Periodontics, we’re gonna talk about this a little bit also. We’ve already mentioned it. Xylitol helps, we really need more study in this area but I’ve seen it. I have seen it in my own practice that Xylitol helps the periodontal situation. Now, a lot of dental interests in xylitol in children’s teeth. We’ve kinda been ignoring the other end of the spectrum. The mature generation has exposed root surfaces, and they can’t to take as good care of their teeth. They need xylitol also.
Dry mouth—here’s a list, a partial list of prescription medication that have dry mouth as a side effect. And it’s not just uncomfortable, but it’s very dangerous for the teeth. Take out your little mill board and originally what I had in mind was a piece of sandpaper that you would lick with your tongue repeatedly, and I was told that was not a good idea. So instead we have these little—you can just rub that on the inside of your thumb, and get some idea of what it’s like to have dry mouth. You try to live with that and chew with that. And, it’s miserable, and it’s very dangerous for the teeth. I know I’ve experienced it myself, and it’s something you want to avoid. Xylitol, we believe, can help these situations.
Special needs situations people, who have digital dexterity problems, it’s hard for them to brush their teeth. Again, when I was in the hospital, I was using Xylitol because I had no use for regular tooth paste that you have to brush and expectorate and so forth. But the xylitol is always there, it’s always handy, I had the gel that’s very refreshing to squirt it in as often as you need it.
Conclusions: our patient management goals in our office are a low bacterial counts, arrest of the caries process, and patient maintains excellent oral hygiene and satisfactory nutritional intake. Xylitol, we see it as an essential adjunct that’s complimentary; it doesn’t eliminate brushing, flossing. But it’s complimentary to other oral hygiene procedures. Xylitol is underutilized. Obviously, we’re here, we’re learning about it. How do we get the word out to everybody else? Recommendations for xylitol use can be individualized to individual patient needs.

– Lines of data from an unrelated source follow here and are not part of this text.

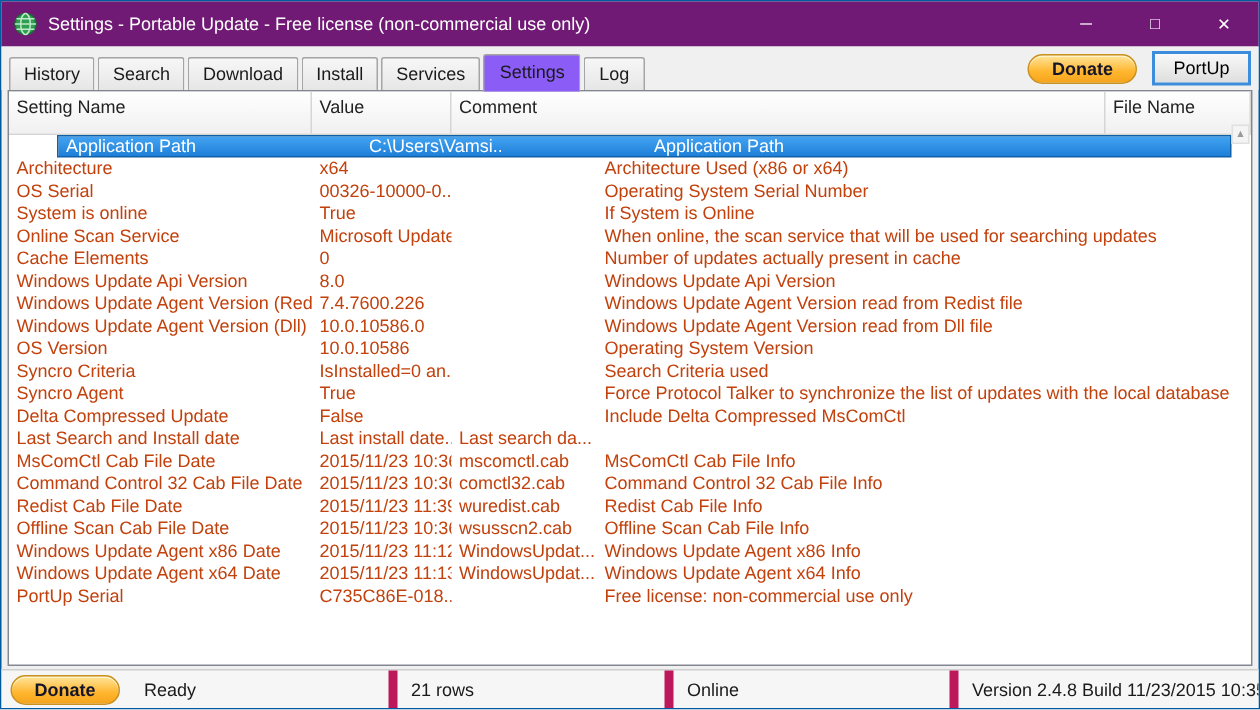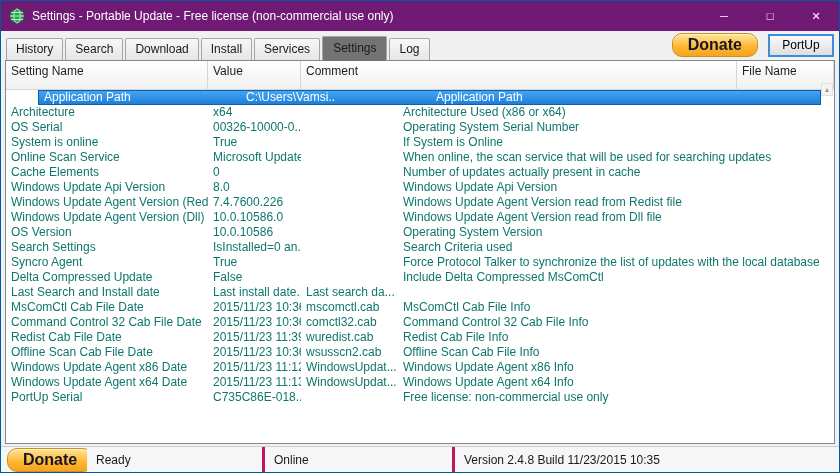--- a/index.html
+++ b/index.html
@@ -49,7 +49,7 @@
     white-space: nowrap;
   }
   .tab.active {
-    background: #737373;
+    background: #8b5cf6;
     padding: 4px 10px 6px 10px;
     margin-bottom: -1px;
     position: relative; z-index: 2;

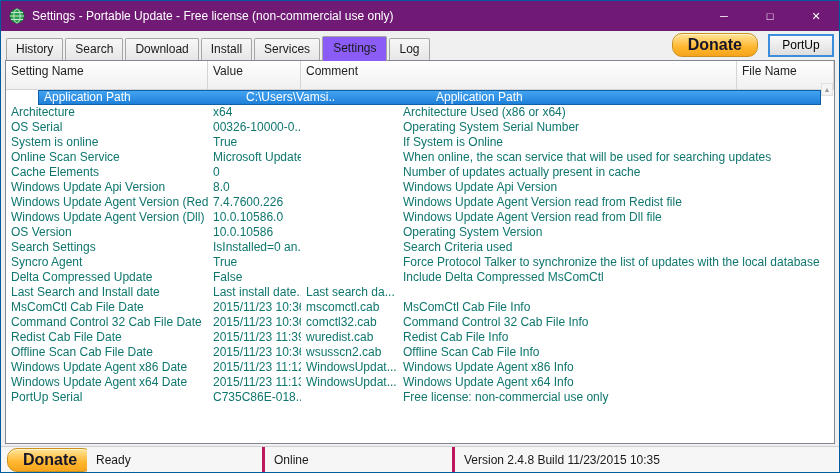--- a/index.html
+++ b/index.html
@@ -63,7 +63,7 @@
   .donate-btn {
     background: linear-gradient(#ffe49a, #ffb62e 60%, #f5a41c);
     border: 1px solid #c9911f; border-radius: 10px;
-    padding: 2px 15px; font-size: 16px; font-weight: bold;
+    padding: 2px 15px; font-size: 12px; font-weight: bold;
     color: #15152a; box-shadow: inset 0 1px 0 #fff3c8;
     white-space: nowrap; cursor: default;
   }

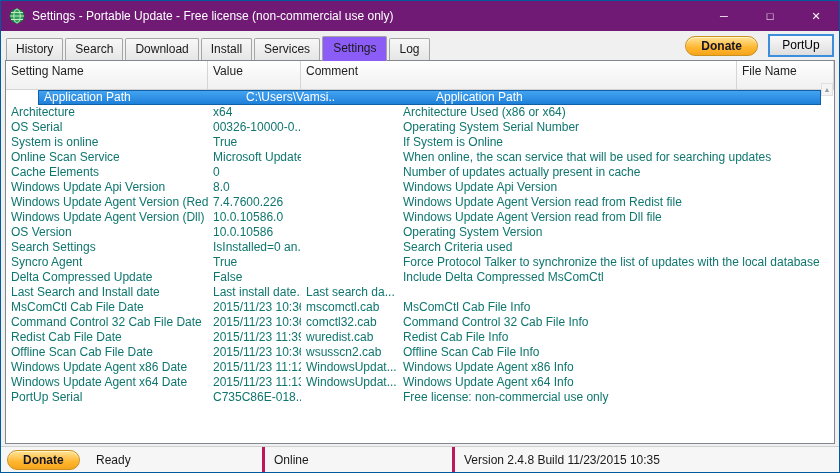--- a/index.html
+++ b/index.html
@@ -100,7 +100,7 @@
   .table-body { flex: 1; overflow: hidden; padding-right: 13px; }
   .trow {
     display: flex; height: 15px; line-height: 15px;
-    font-size: 12px; color: #0f766e; cursor: default;
+    font-size: 12px; color: #c2410c; cursor: default;
   }
   .tcell {
     padding-left: 5px; white-space: nowrap; overflow: hidden;

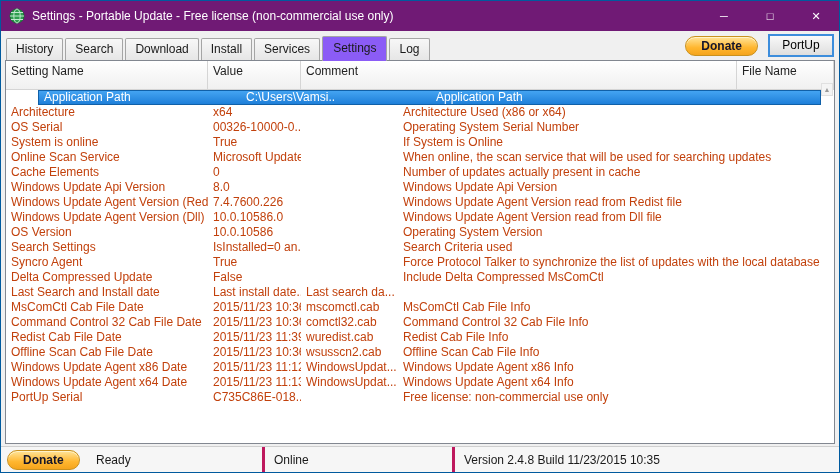--- a/index.html
+++ b/index.html
@@ -250,7 +250,7 @@
           <div class="tcell c3">Operating System Version</div>
         </div>
         <div class="trow">
-          <div class="tcell c0">Search Settings</div>
+          <div class="tcell c0">Syncro Criteria</div>
           <div class="tcell c1">IsInstalled=0 an...</div>
           <div class="tcell c2"></div>
           <div class="tcell c3">Search Criteria used</div>

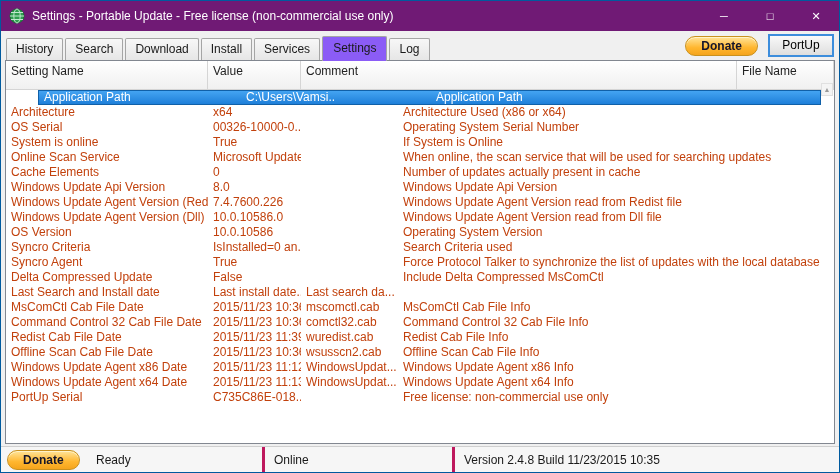--- a/index.html
+++ b/index.html
@@ -130,7 +130,7 @@
   .panel {
     display: flex; align-items: center;
     padding-left: 9px;
-    border-right: 3px solid #be185d;
+    border-right: 6px solid #be185d;
     white-space: nowrap; overflow: hidden;
   }
   .panel.donate-panel { width: 86px; padding-left: 6px; border-right: none; }

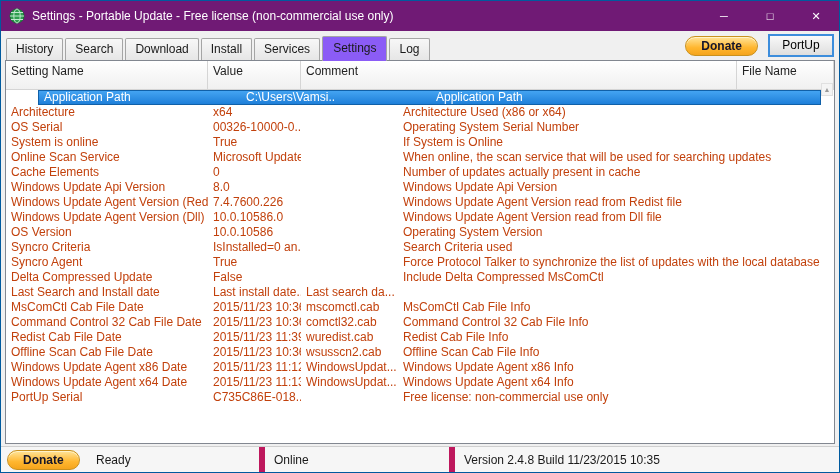--- a/index.html
+++ b/index.html
@@ -326,6 +326,9 @@
     <div class="panel status-panel">
       <span>Ready</span>
     </div>
+    <div class="panel rows-panel">
+      <span>21 rows</span>
+    </div>
     <div class="panel online-panel">
       <span>Online</span>
     </div>

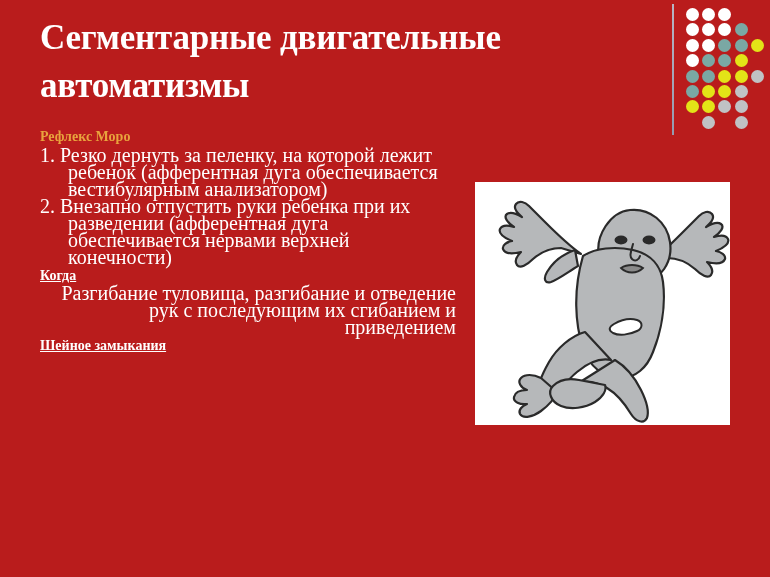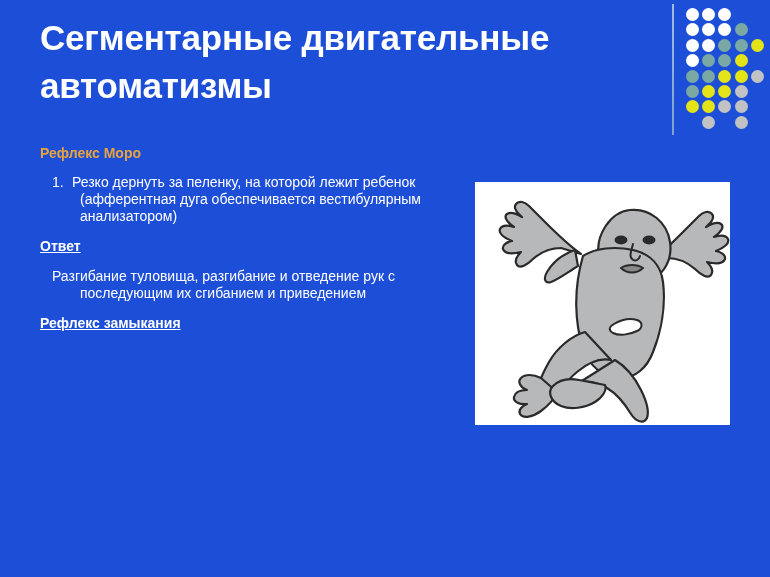--- a/index.html
+++ b/index.html
@@ -120,7 +120,7 @@
 </head>
 <body>
 
-<div id="slide" style="background: #1d4ed8;">
+<div id="slide" style="background: #b91c1c; font-family: Liberation Serif, serif;">
 
   <div id="title-block">
     <h1 id="slide-title">Сегментарные двигательные автоматизмы</h1>

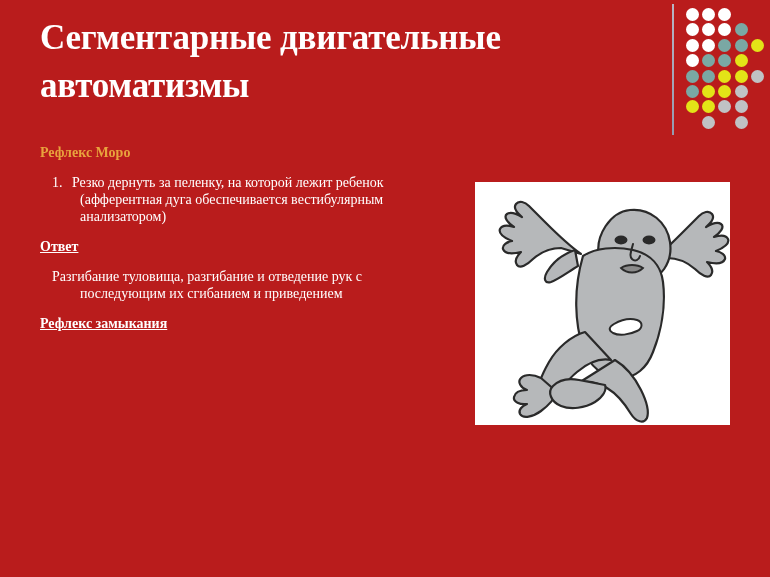--- a/index.html
+++ b/index.html
@@ -66,7 +66,7 @@
   #body-col {
     position: absolute;
     left: 40px;
-    top: 144px;
+    top: 128px;
     width: 416px;
   }
   .sub-head {

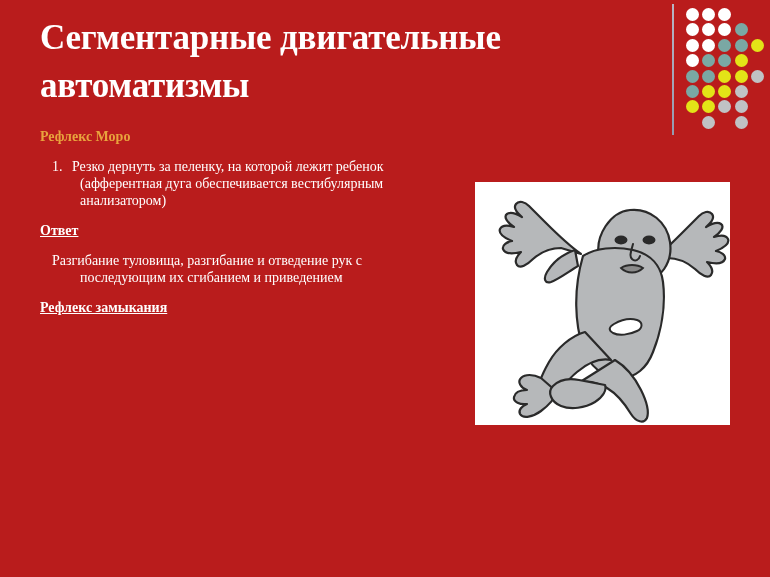--- a/index.html
+++ b/index.html
@@ -86,9 +86,9 @@
   }
   .para {
     color: #ffffff;
-    font-size: 14px;
+    font-size: 20px;
     line-height: 17px;
-    margin: 12px;
+    margin: 0;
     padding-left: 28px;
     text-indent: -28px;
   }

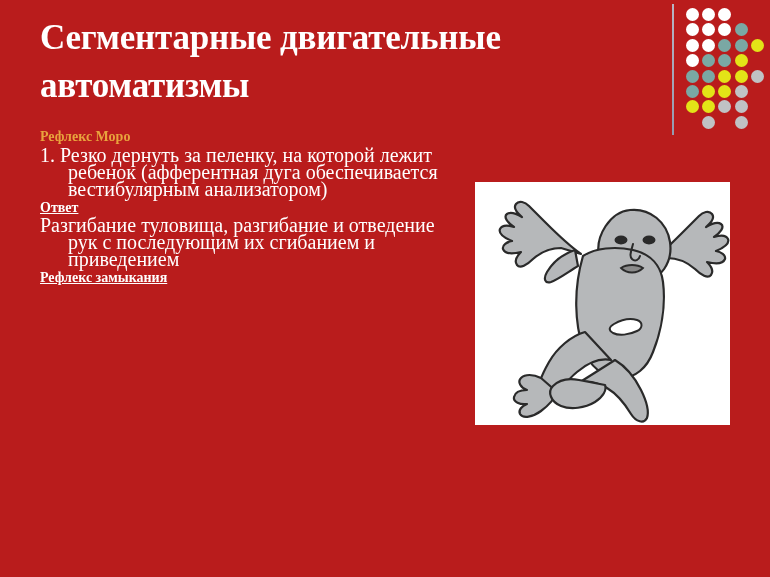--- a/index.html
+++ b/index.html
@@ -169,6 +169,7 @@
 
     <p class="para"><span class="num">1.</span><span>Резко дернуть за пеленку, на которой лежит ребенок (афферентная дуга обеспечивается вестибулярным анализатором)</span></p>
 
+    <p class="para"><span class="num">2.</span><span>Внезапно отпустить руки ребенка при их разведении (афферентная дуга обеспечивается нервами верхней конечности)</span></p>
 
 
     <p class="lbl">Ответ</p>

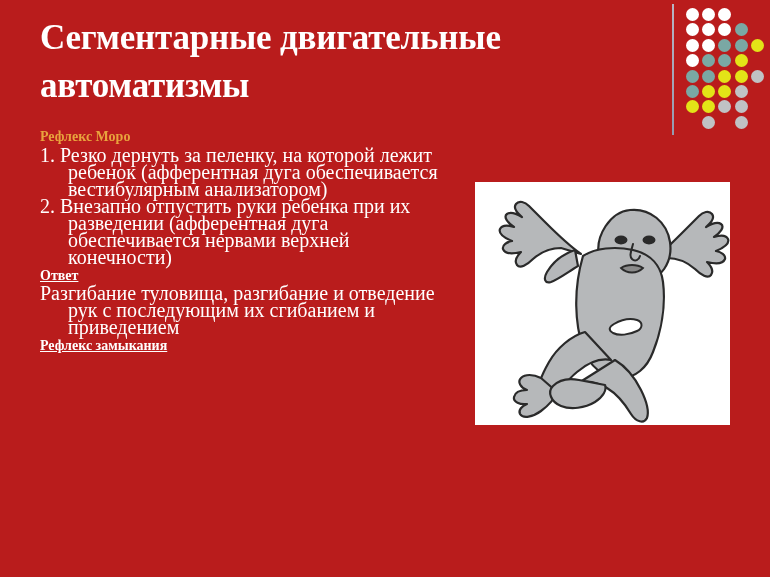--- a/index.html
+++ b/index.html
@@ -172,7 +172,7 @@
     <p class="para"><span class="num">2.</span><span>Внезапно отпустить руки ребенка при их разведении (афферентная дуга обеспечивается нервами верхней конечности)</span></p>
 
 
-    <p class="lbl">Ответ</p>
+    <p class="lbl">Когда</p>
     <p class="para plain">Разгибание туловища, разгибание и отведение рук с последующим их сгибанием и приведением</p>
 
     <p class="lbl">Рефлекс замыкания</p>

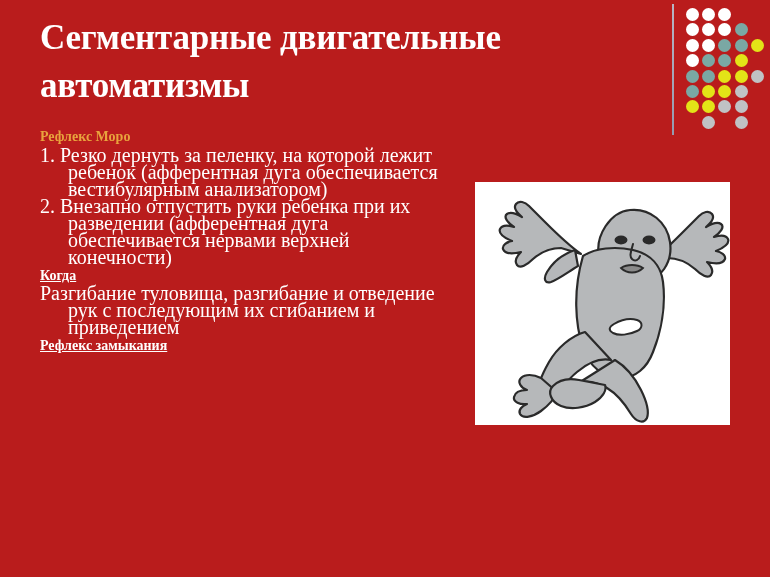--- a/index.html
+++ b/index.html
@@ -95,6 +95,7 @@
   .para.plain {
     padding-left: 28px;
     text-indent: -28px;
+    text-align: right;
   }
   .num {
     display: inline-block;

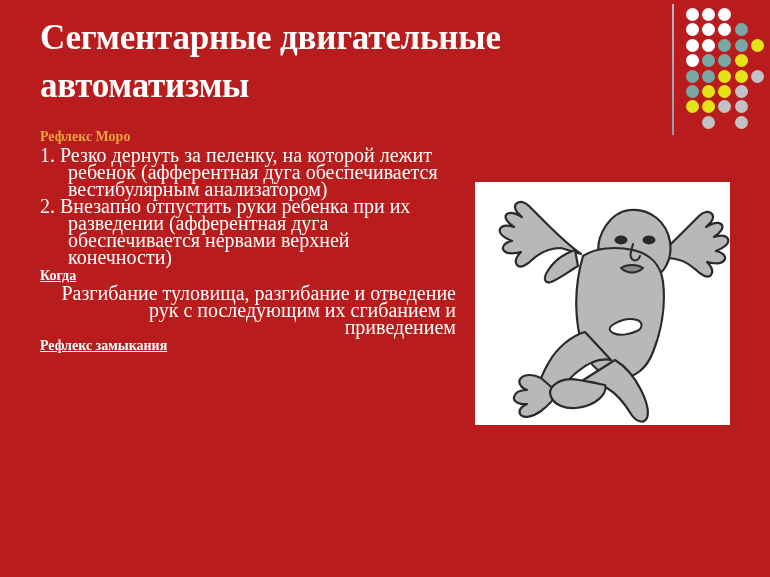--- a/index.html
+++ b/index.html
@@ -176,7 +176,7 @@
     <p class="lbl">Когда</p>
     <p class="para plain">Разгибание туловища, разгибание и отведение рук с последующим их сгибанием и приведением</p>
 
-    <p class="lbl">Рефлекс замыкания</p>
+    <p class="lbl">Шейное замыкания</p>
 
 
   </div>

Other points to remember: Xylitol tastes good, like sugar. Again, if it weren’t as identical almost in taste and functionality to sugar, we wouldn’t have as much interest in it. For instance there’s a four carbon Polyol that Dr. Makinen mentioned, erythritol. It is very similar to xylitol, but it doesn’t taste as good. So that’s an important point. If it doesn’t taste good, you’re not gonna use it. It won’t be as good as xylitol. It is lower calorie, may be helpful in weight control, lower glycemic, steady energy, can replace all or part of sugar in a product. That just depends on the application. Prevents tooth decay, ear infection which may help reduce antibiotic use. Improves calcium absorption. May even improve gut function in our constipated society. We could probably use a little bit of xylitol. But too much, too soon when you’re not used to it? Ok, you could have a laxative effect from it. But give it a little bit of time. Just small amounts of xylitol in these dental products is not going to cause problems.
Remember that dental health is extremely important. This should be a wakeup call for us. But don’t wake up like this fellow with his morning mouth; let’s use xylitol. Don’t take any unnecessary chances. Xylitol is inexpensive insurance for your teeth. And this is what it’s all about: healthy, happy, smiling young faces. We love to see that. So thank you very much.